Author: Robert Franken

We do not need more women in management positions.

Wait… what?! No more women in management positions? But that is exactly what all diversity and equality officers in the organizations preach. And that is precisely what it has been about for years and for years in connection with the advancement of women in corporations and in politics. After all, the proportion of women among German DAX board members is stagnating, and nothing seems to be happening in the rest of the economy without a quota.

But you read right: We do not just need more women in management positions. Because before we demand something like this, we have to look closely at the nature of these management positions. After all, people can only develop their potential when the environment is right. And in this case, the environment doesn’t fit at all.

Fixing the women

We are facing major system upheavals because some developments are cumulating in our present time: Resource scarcity, digitization or the post-growth economy are only the first keywords in this context. Against the backdrop of these fundamental changes, there is little or nothing to gain from making women fit for a system that makes it so difficult for women, especially women, to find their own way and to remain in balance; and which will presumably, therefore, no longer be suitable for overcoming the indicated challenges.

Nevertheless, adaptation remains the strategy of choice. Hardly any company that does not rely on “promoting women”. Mentoring at all levels: reverse, cross or classic. This includes seminars and workshops on presentation techniques, communication or body language. The focus is always the woman – and never the system.

This is based on a basic attitude that is discriminatory: Women are deficient and must be made fit for management tasks. A look at the details shows that this means more than just conveying communicative or professional skills.

“She can’t do it, she doesn’t want to”

Male leadership behaviour is still the norm. Those who do not comply with this standard must be adapted according to the logic described above. Not only do the many female* skills and abilities fall by the wayside, there is also little room for individuality with so much adaptation. Yet: there would so much potential in the complementary capabilities of women and men.

If we were to focus less on differences than on working together, the focus would automatically be on creating the optimal framework conditions for collaboration. But even when women get involved: Today, it is very much a question of who gets engaged and how he or she does it. In the end, men still benefit from status when they bring in new ideas, but women do not.

“The status bump and leader emergence that resulted from speaking up with ideas only happened for men, not for women.”

But it’s even worse: If a woman fails to fulfill her managerial task, then only the woman is to blame: “She can’t do it” is the usual narrative. Thus, the system is self-fulfilling and at the same time ensures that it can continue to rotate around itself.

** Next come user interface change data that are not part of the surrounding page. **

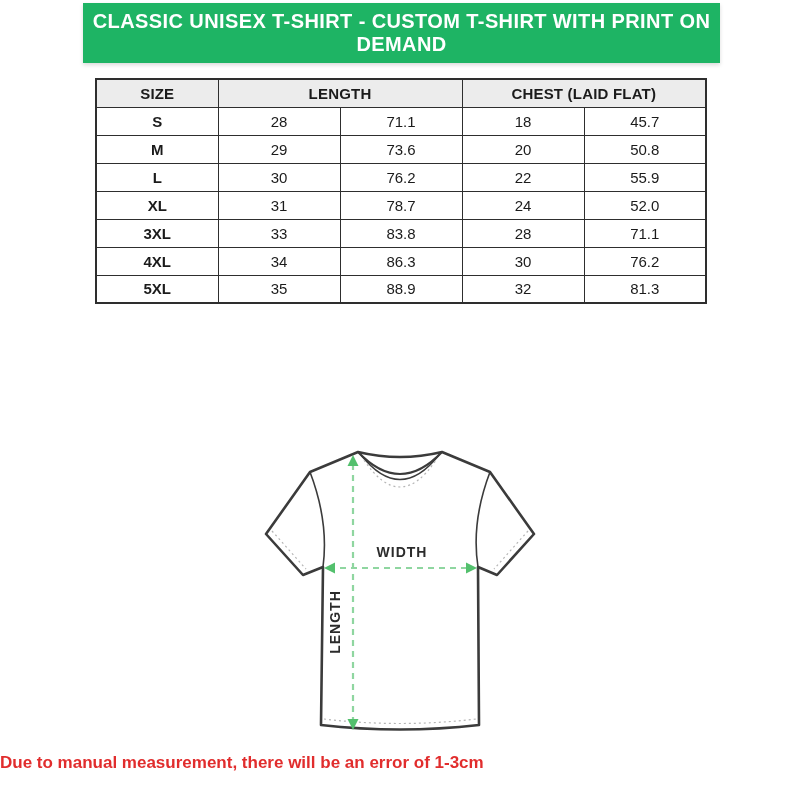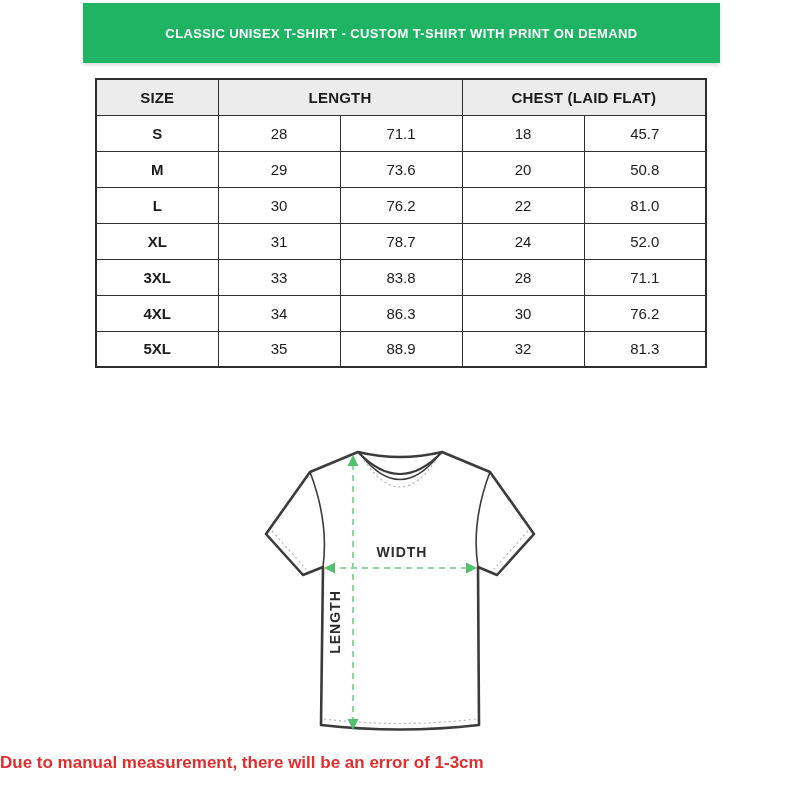"CLASSIC UNISEX T-SHIRT - CUSTOM" .banner { font-size: 13px -> 20px }
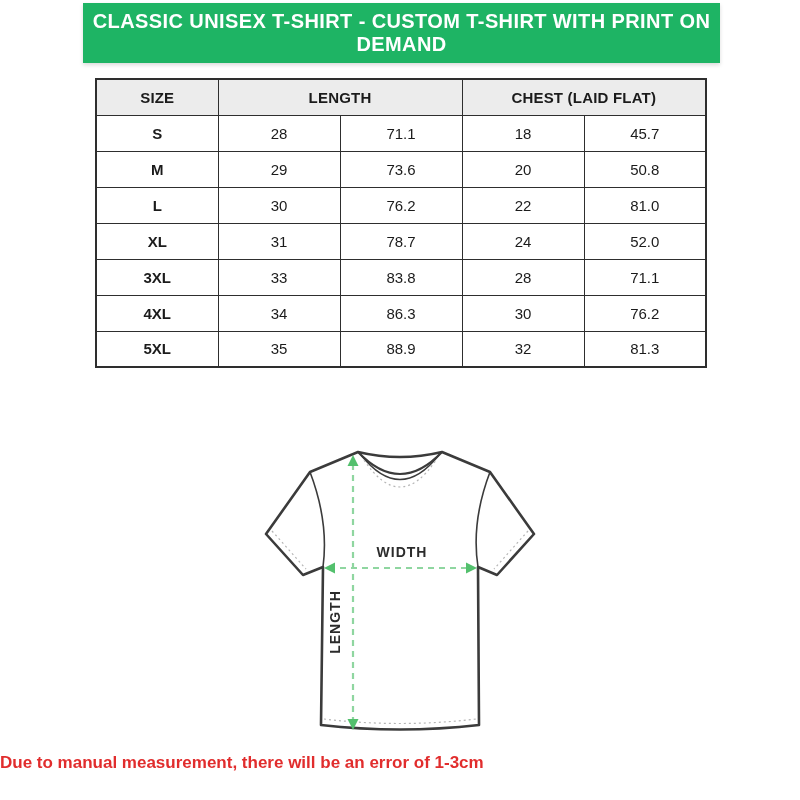"SIZE" table.size-table th, table.size-table td { height: 36px -> 28px }
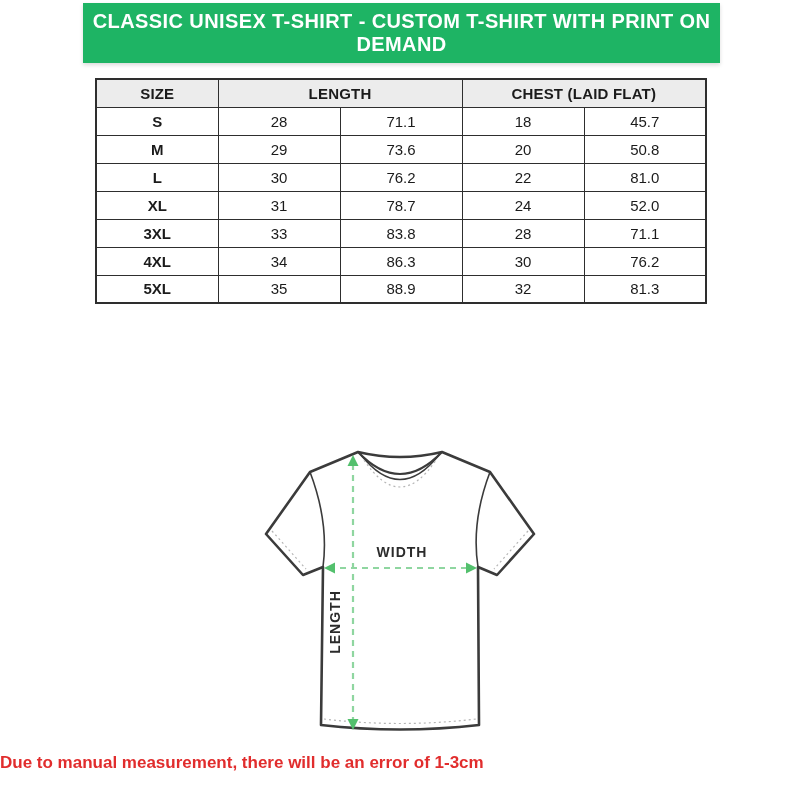"81.0" td.num { text: 81.0 -> 55.9 }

In order to support the narrative, a second cliché is used. This happens when more and more smart women look behind the system and explicitly refuse to have a classic management career. Then it’s a little patronizingly: “She doesn’t want to.” The withdrawal from the system, in the knowledge of the pressure to adapt, is a sign of far-sightedness much greater than adherence to stupid paradigms.

No female role-models

Incidentally, women should not only give leadership a completely new quality, they are also called upon to pave the way for other women. Empowerment is a kind of new “soft skill” that has to be applied as soon as she has warmed up her executive chair. But for such a willingness to mimic the “role model”, it would require a completely different socialization.

The pressure to adapt is so great that many women who have “made it”, i. e. hold leading positions, are no longer a prime example of “sisterhood”. The way to leaderhip positions is  doing something to these women. They do not always become more supportive. And that is not an accusation, but merely a statement.

System-immanent dissatisfaction

There is a very exciting research project on the life satisfaction of women and men (Brockmann, Hilke et al.:”Why Managerial Women are Less Happy Than Managerial Men”, Springer Science + Business Media, Dordrecht 2017).  In the study based on the Socio-Economic Panel (SOEP),”managers” were compared with „non-managers”.

There is a very exciting research project on the life satisfaction of women and men (Brockmann, Hilke et al.:”Why Managerial Women are Less Happy Than Managerial Men”, Springer Science + Business Media, Dordrecht 2017).  The study, based on the Socio-Economic Panel (SOEP), compared “managers” with “non-managers”. The results are jaw-dropping. When a man goes into a leadership position, his life satisfaction increases significantly. In women, this figure is stagnating or even declining slightly. This means nothing more than counteracting the talk of “We need more women in management positions”.

Not only do women tend to be dissatisfied, they also waste considerable resources. After all, what is the point of filling the pipeline with women if you make them utterly unhappy and, because of this very fact, lose a large number of women again before they reach the top of the company? All the more so as management positions have changed considerably and will continue to do so to an even greater extent. Status no longer attracts talent.

Being a boss is no longer a goal in life

In the past, a leading position was the reward for decades of perseverance. Those who only kept still long enough and did not allow themselves too big mistakes, became boss. For many of these managers, all efforts to do well in the new position ended immediately.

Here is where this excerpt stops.